■ Task requirements: Every line of the material below in which "FalseNegative" shows up is to be located and copied.

■ Exercise data:
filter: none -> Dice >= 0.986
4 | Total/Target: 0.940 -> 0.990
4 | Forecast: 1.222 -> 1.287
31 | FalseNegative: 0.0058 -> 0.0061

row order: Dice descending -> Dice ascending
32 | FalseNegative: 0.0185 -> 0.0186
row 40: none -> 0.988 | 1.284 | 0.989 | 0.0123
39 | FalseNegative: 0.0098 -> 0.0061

■ Answer below:
31 | FalseNegative: 0.0058 -> 0.0061
32 | FalseNegative: 0.0185 -> 0.0186
39 | FalseNegative: 0.0098 -> 0.0061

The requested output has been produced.